振動速度で全体異常を把握し、振動加速度で詳細を確認し、FFT解析で原因を特定する流れにすると、設備診断の精度が高まります。
よくある質問と回答FAQ
- 振動加速度とは何ですか?
-
振動加速度とは、単位時間あたりの速度変化量を示す指標で、振動の強さを表します。単位はm/s²またはgで表されます。

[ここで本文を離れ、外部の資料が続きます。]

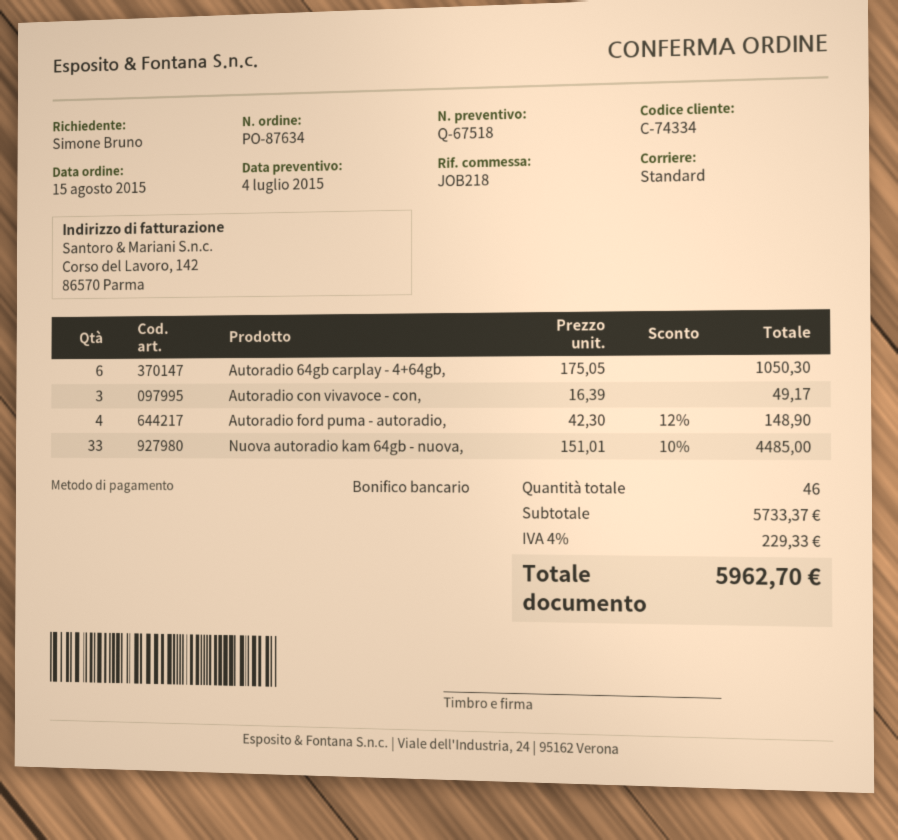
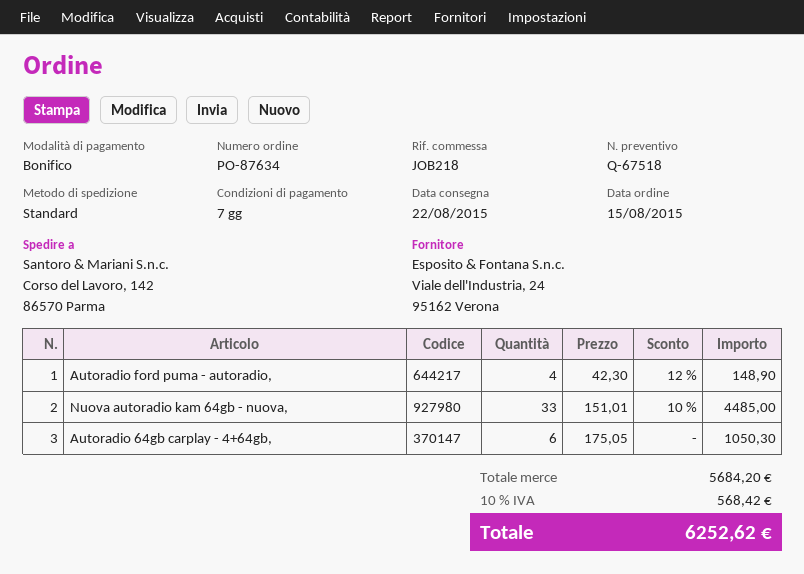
Autoradio con vivavoce - con,: 3 x 16.39 = 49.17 -> none
subtotal: 5733.37 -> 5684.20
tax: 4% = 229.33 -> 10% = 568.42
total: 5962.70 -> 6252.62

特に高周波成分に敏感で、ベアリングなどの初期異常検出に適しています。 - 振動速度との違いは何ですか?
-
振動速度は機械全体の状態評価、振動加速度は局所的・初期異常の検出に適しています。
振動加速度:ベアリング損傷・衝撃検出(m/s² / g)
振動速度:ISO基準による判定(mm/s)用途が異なるため併用が基本です。
- なぜ振動加速度でベアリング異常が分かるのですか?
-
ベアリング損傷は微小な衝撃振動を発生させるため、加速度が敏感に反応します。
初期段階では振動速度では検出できない場合でも、加速度では検出可能です。
- 振動加速度の単位は何を使えばよいですか?
-
一般的には以下の2種類が使われます。
g:重力加速度基準(1g = 9.8 m/s²)
m/s²:国際単位系(SI単位)
工業用途ではm/s²が主流です。
- 振動加速度はどのような用途に適していますか?
-
主に以下の用途で使用されます。
- ベアリング損傷検出
- ギア異常検出
- 衝撃・打撃の検出
- 高周波振動の解析
予知保全(CBM)において重要な指標です。
- 振動加速度だけで異常判定できますか?
-
単独判断は推奨されません。
実務では
- 振動速度(全体評価)
- 振動加速度(異常検出)
- FFT解析(原因特定)
3つを組み合わせるのが基本です。
- 振動加速度が大きいと必ず異常ですか?
-
必ずしも異常とは限りません。
- 運転条件
- 回転数
- 構造特性
によって変動するため、 トレンド(経時変化)で判断することが重要です。
- 振動加速度はどこにセンサーを設置しますか?
-
一般的には以下の位置に設置します。
- 軸受部(最重要)
- モーター駆動側(DE)
- 反対側(NDE)
X(水平)・Y(垂直)・Z(軸方向)で測定するのが基本です。
- 振動加速度とFFT解析の関係は?
-
振動加速度データをFFT解析することで、異常原因を特定できます。
例
- BPFO → 外輪損傷
- BPFI → 内輪損傷
- BSF → ボール損傷
- FTF → 保持器異常
- 振動加速度はどのような機器で測定しますか?
-
加速度センサー(圧電式)を使用した振動計で測定します。
- ポータブル振動計
- データロガー
- 常設監視システム
👉用途に応じて選定が必要です。